# Mentat

Provides a super simple cache with ttls.


## Usage

A cache must be given a name when its started.

Mentat.start_link(name: :my_cache)

After its been started you can store and retrieve values:

Mentat.put(:my_cache, user_id, user)
user = Mentat.get(:my_cache, user_id)

## TTLs

Both `put` and `fetch` operations allow you to specify the key's TTL. If no
TTL is provided then the TTL is set to `:infinity`. TTL times are always
in milliseconds.

Mentat.put(:my_cache, :key, "value", [ttl: 5_000])

Mentat.fetch(:my_cache, :key, [ttl: 5_000], fn key ->
  {:commit, "value"}

## Limits

Mentat supports optional limits per cache.

Mentat.start_link(name: LimitedCache, limit: [size: 100])
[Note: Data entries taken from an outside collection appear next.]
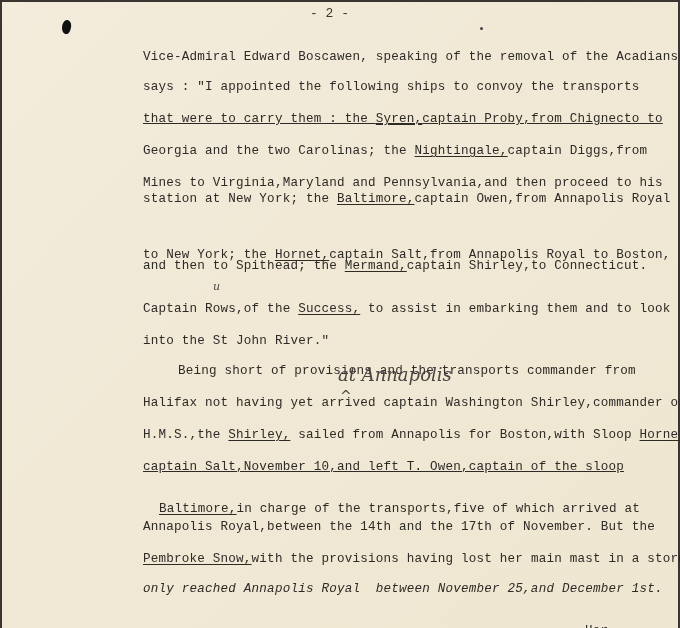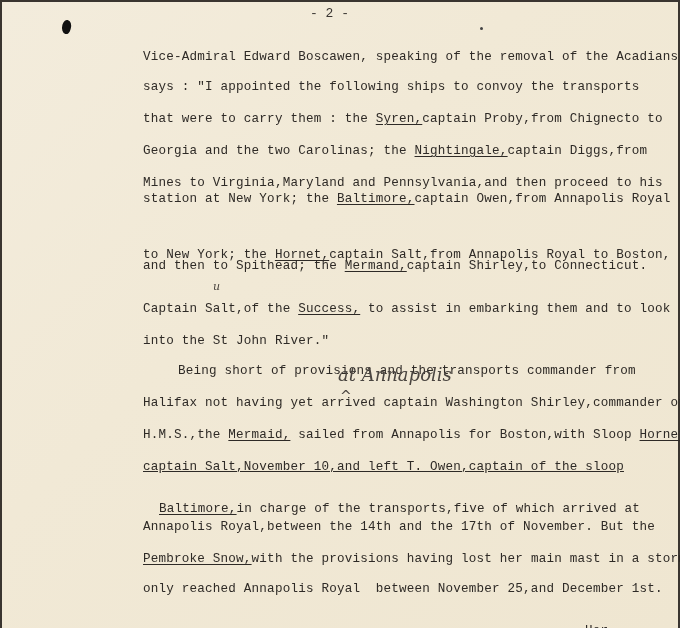"that were to carry them" div.line { text-decoration: none -> underline }
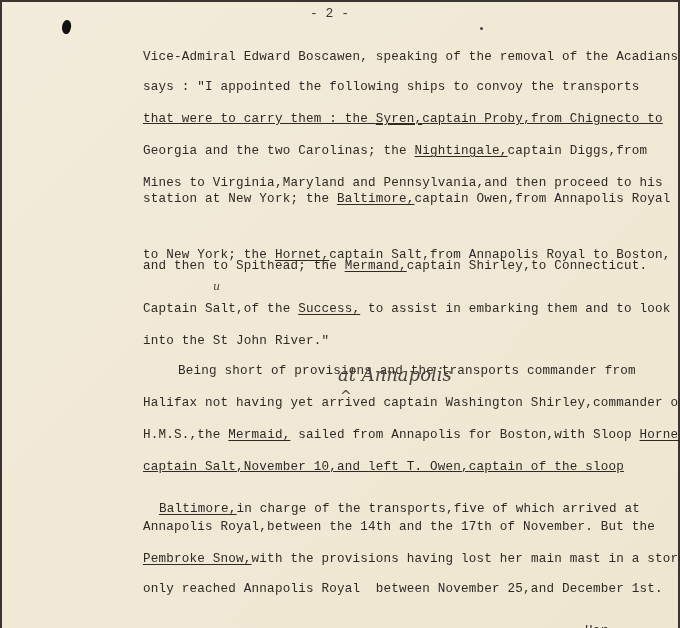"Captain Salt,of the" span { text: Salt,of -> Rows,of }
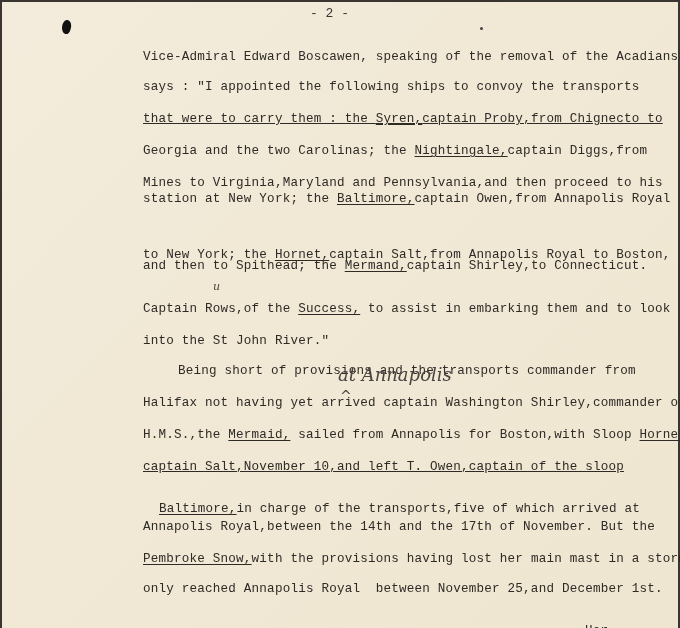"Mermaid," span.u { text: Mermaid -> Shirley }
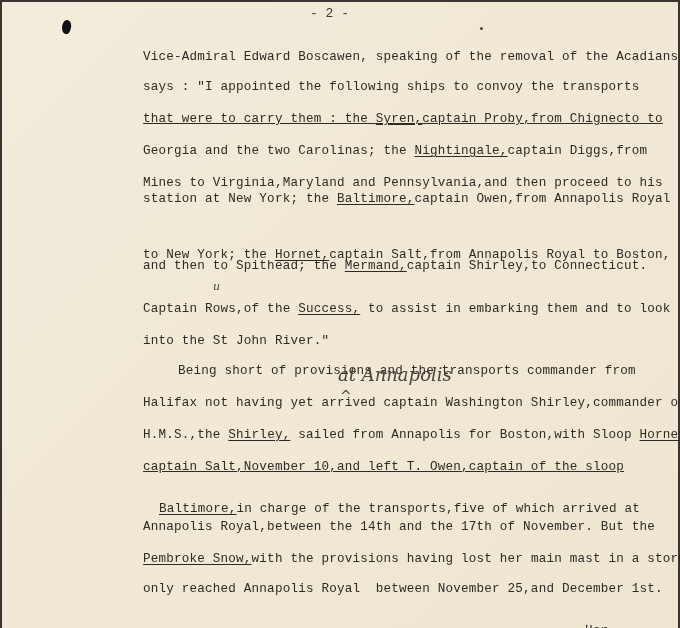"only reached Annapolis Royal between" div.line { font-style: none -> italic }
When the limit is reached, the janitor will asynchronously reclaim a percentage of the keys

## Installation

def deps do
    {:mentat, "~> 0.5"}

## Should I use this?

There are (many) other caching libraries out there that provide many more features
than Mentat. But, it turns out, I don't need most of those features. Mentat is
intended to be very small while still providing the necessary components. The
test suite is sparse, but we've been using this implementation in production
for a while now so I feel pretty confident in it.